(GIVEN ENTRIES)

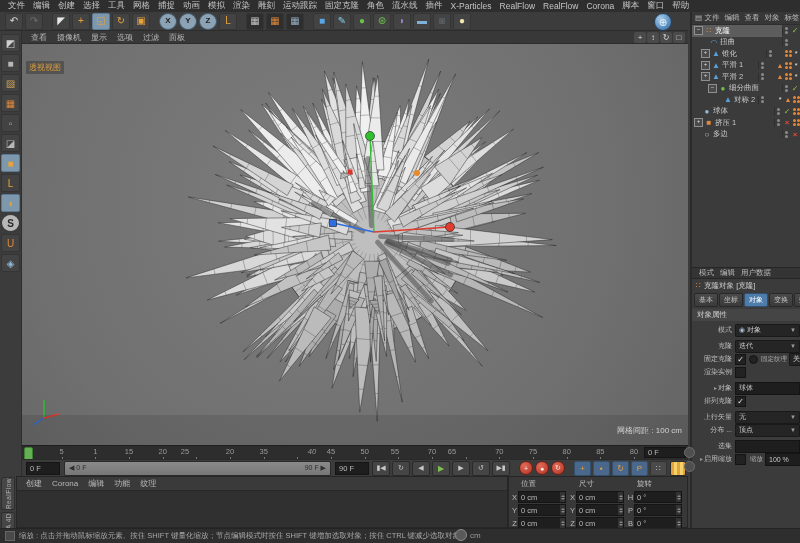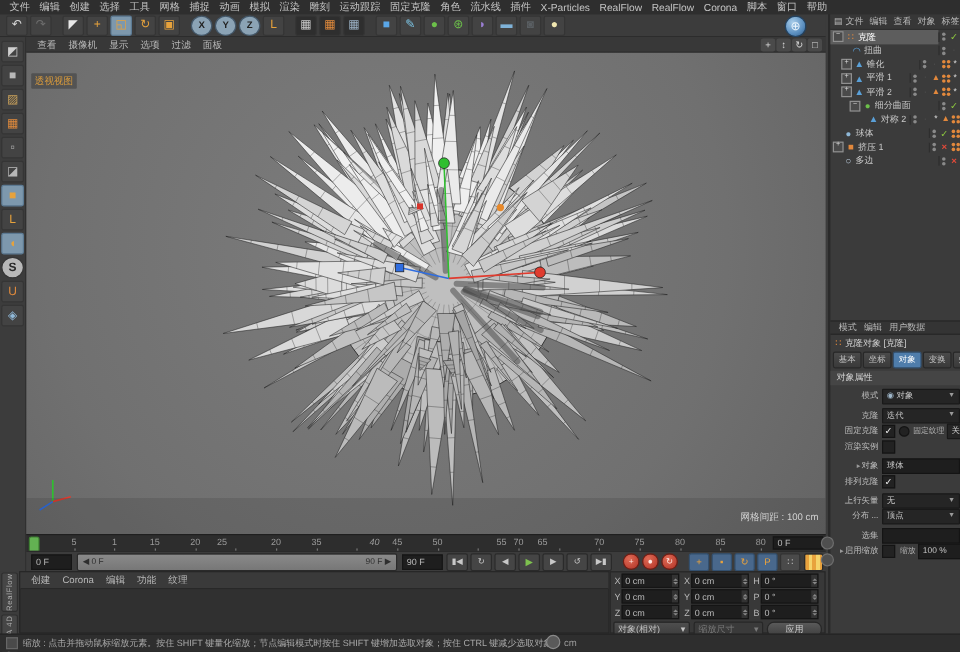--- a/index.html
+++ b/index.html
@@ -1184,7 +1184,7 @@
         <span class="tickmark" style="left: 309px;"></span>
         <span class="tick" style="left: 342.667px;">50</span>
         <span class="tickmark" style="left: 342.667px;"></span>
-        <span class="tick" style="left: 396px;">55</span>
+        <span class="tick" style="left: 373px;">55</span>
         <span class="tickmark" style="left: 376.333px;"></span>
         <span class="tick" style="left: 410px;">70</span>
         <span class="tickmark" style="left: 410px;"></span>

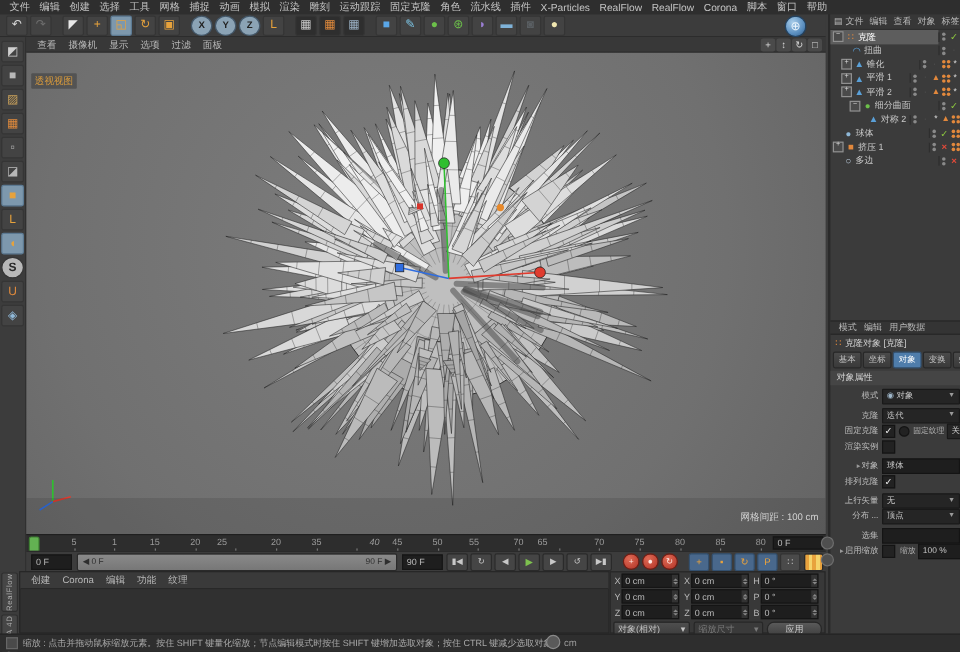--- a/index.html
+++ b/index.html
@@ -1255,6 +1255,11 @@
   </div>
 
   <div id="coordmgr" class="abs">
+      <div class="coord-head">
+        <span>位置</span>
+        <span>尺寸</span>
+        <span>旋转</span>
+      </div>
       <div class="coord-row">
         <div class="coord-cell">
           <span class="axl">X</span>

(End GIVEN ENTRIES)

Output the full listing verbatim, but drop the images.

[SOLUTION]:
--- a/index.html
+++ b/index.html
@@ -1184,7 +1184,7 @@
         <span class="tickmark" style="left: 309px;"></span>
         <span class="tick" style="left: 342.667px;">50</span>
         <span class="tickmark" style="left: 342.667px;"></span>
-        <span class="tick" style="left: 396px;">55</span>
+        <span class="tick" style="left: 373px;">55</span>
         <span class="tickmark" style="left: 376.333px;"></span>
         <span class="tick" style="left: 410px;">70</span>
         <span class="tickmark" style="left: 410px;"></span>

--- a/index.html
+++ b/index.html
@@ -1255,6 +1255,11 @@
   </div>
 
   <div id="coordmgr" class="abs">
+      <div class="coord-head">
+        <span>位置</span>
+        <span>尺寸</span>
+        <span>旋转</span>
+      </div>
       <div class="coord-row">
         <div class="coord-cell">
           <span class="axl">X</span>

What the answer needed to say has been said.